Gather up every line from the entries below that uses the word "start".

[[ WORKING DATA open ]]

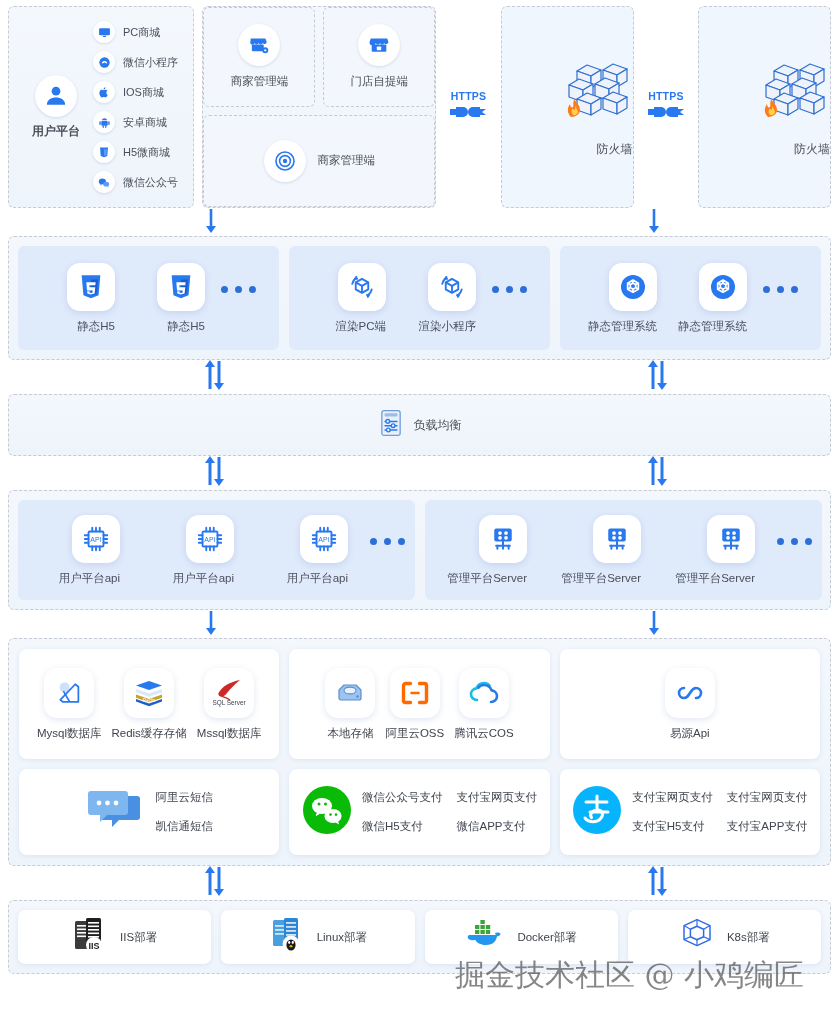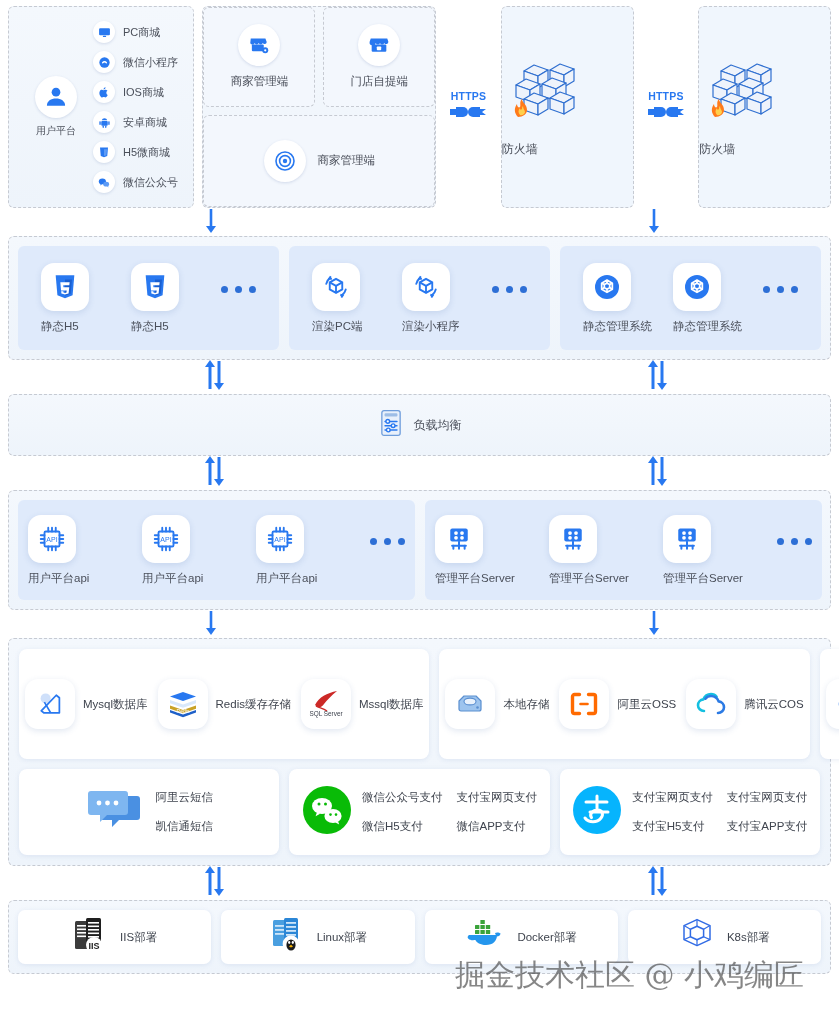--- a/index.html
+++ b/index.html
@@ -37,7 +37,7 @@
   }
   .circ.big { width: 42px; height: 42px; }
   .circ svg { display: block; }
-  .users-caption { font-size: 10px; color: #4a4f5a; }
+  .users-caption { font-size: 12px; color: #4a4f5a; font-weight: bold; }
 
   .r1-mid { width: 250px; display: flex; flex-direction: column; gap: 8px; }
   .r1-mid-top { display: flex; gap: 8px; flex: 1.05; }

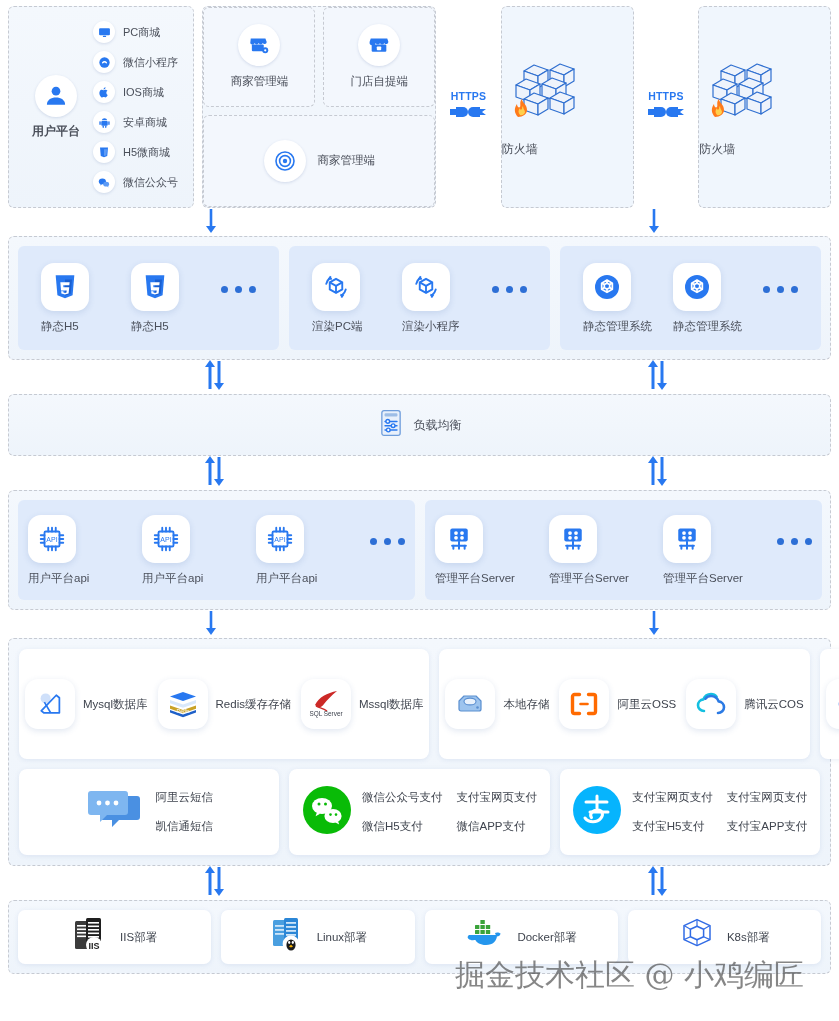--- a/index.html
+++ b/index.html
@@ -59,7 +59,7 @@
   .fw-card {
     width: 142px; border: 1px dashed #c6cad2; border-radius: 6px;
     background: #f0f6fd;
-    display: flex; flex-direction: column; align-items: flex-start; justify-content: center; gap: 14px;
+    display: flex; flex-direction: column; align-items: flex-end; justify-content: center; gap: 14px;
   }
   .fw-card .lbl { font-size: 12px; color: #4a4f5a; }
 

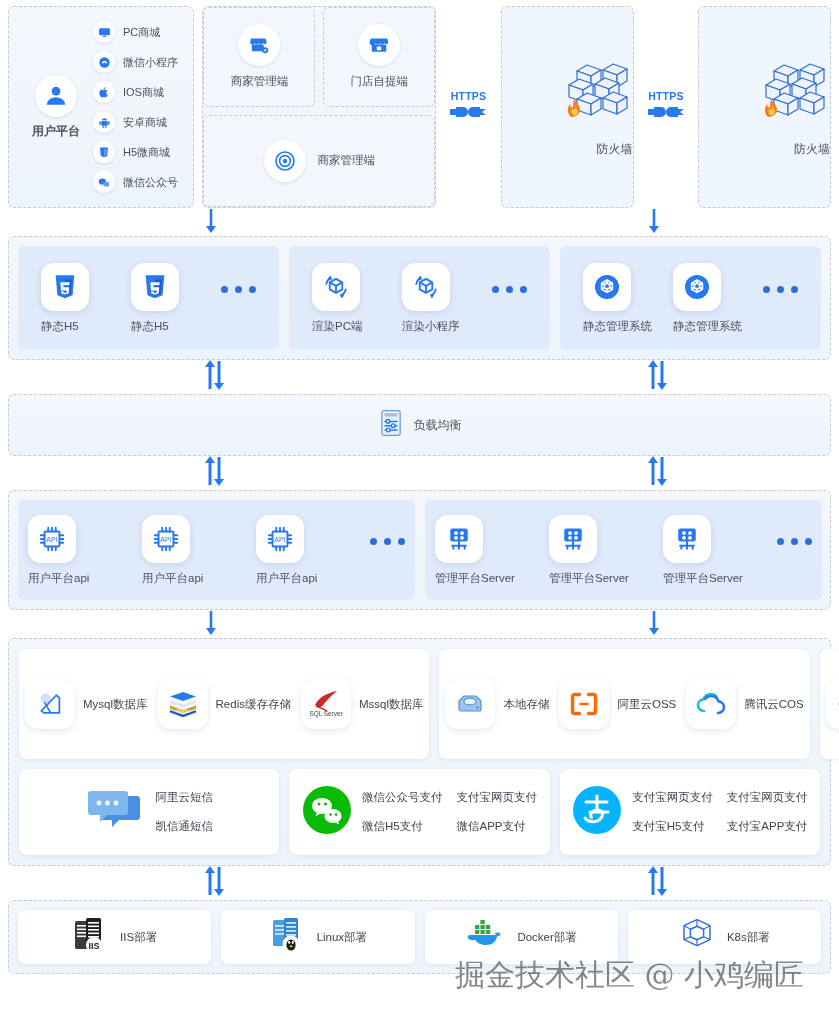--- a/index.html
+++ b/index.html
@@ -74,7 +74,7 @@
     background: #dfeafb; border-radius: 6px; flex: 1;
     display: flex; align-items: center; justify-content: center; gap: 16px; padding: 0 10px;
   }
-  .node { display: flex; flex-direction: column; align-items: flex-start; gap: 8px; width: 74px; }
+  .node { display: flex; flex-direction: column; align-items: flex-end; gap: 8px; width: 74px; }
   .tile {
     width: 48px; height: 48px; border-radius: 13px; background: #fff;
     box-shadow: 0 2px 6px rgba(70,105,170,.16);

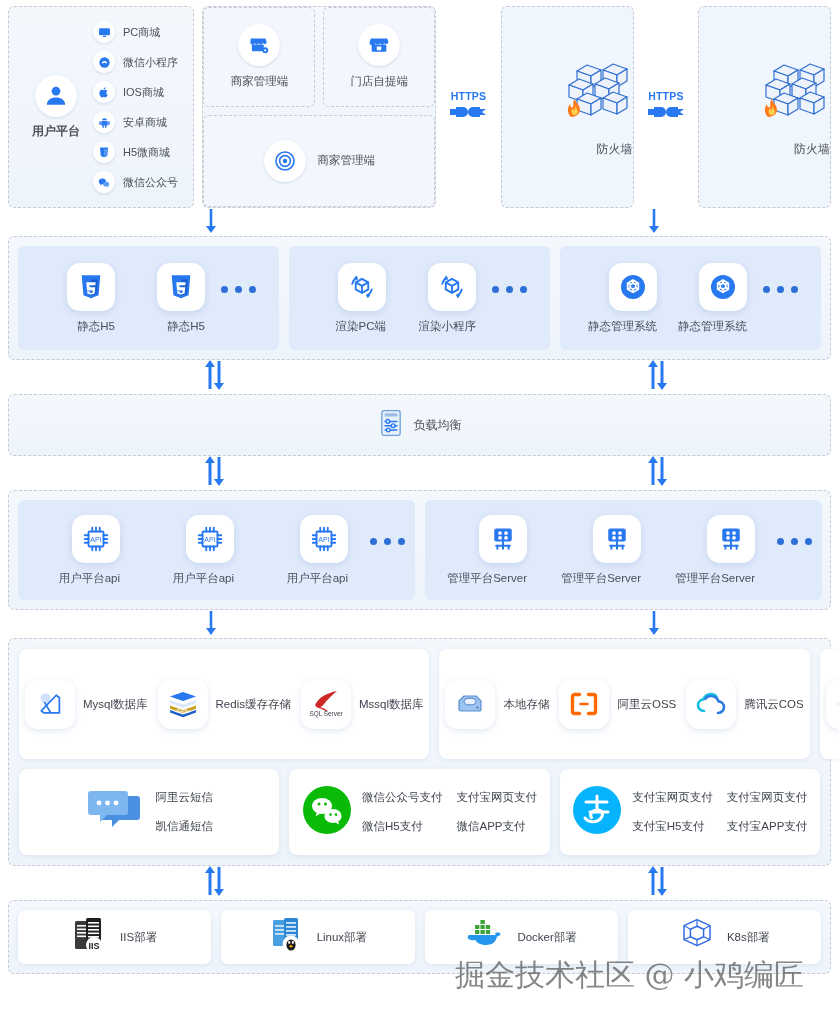--- a/index.html
+++ b/index.html
@@ -102,7 +102,7 @@
   }
   .svc-card.tall { height: 110px; }
   .svc-card.short { height: 86px; }
-  .svc-node { display: flex; flex-direction: row; align-items: center; gap: 8px; }
+  .svc-node { display: flex; flex-direction: column; align-items: center; gap: 8px; }
   .svc-node .tile { width: 50px; height: 50px; border-radius: 13px; }
   .svc-node .lbl { font-size: 11.5px; color: #3f444e; white-space: nowrap; }
   .pay-grid { display: grid; grid-template-columns: auto auto; gap: 14px 14px; }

[[ WORKING DATA closed ]]

REPLY TO THE TASK:
-    display: flex; flex-direction: column; align-items: flex-start; justify-content: center; gap: 14px;
-  .node { display: flex; flex-direction: column; align-items: flex-start; gap: 8px; width: 74px; }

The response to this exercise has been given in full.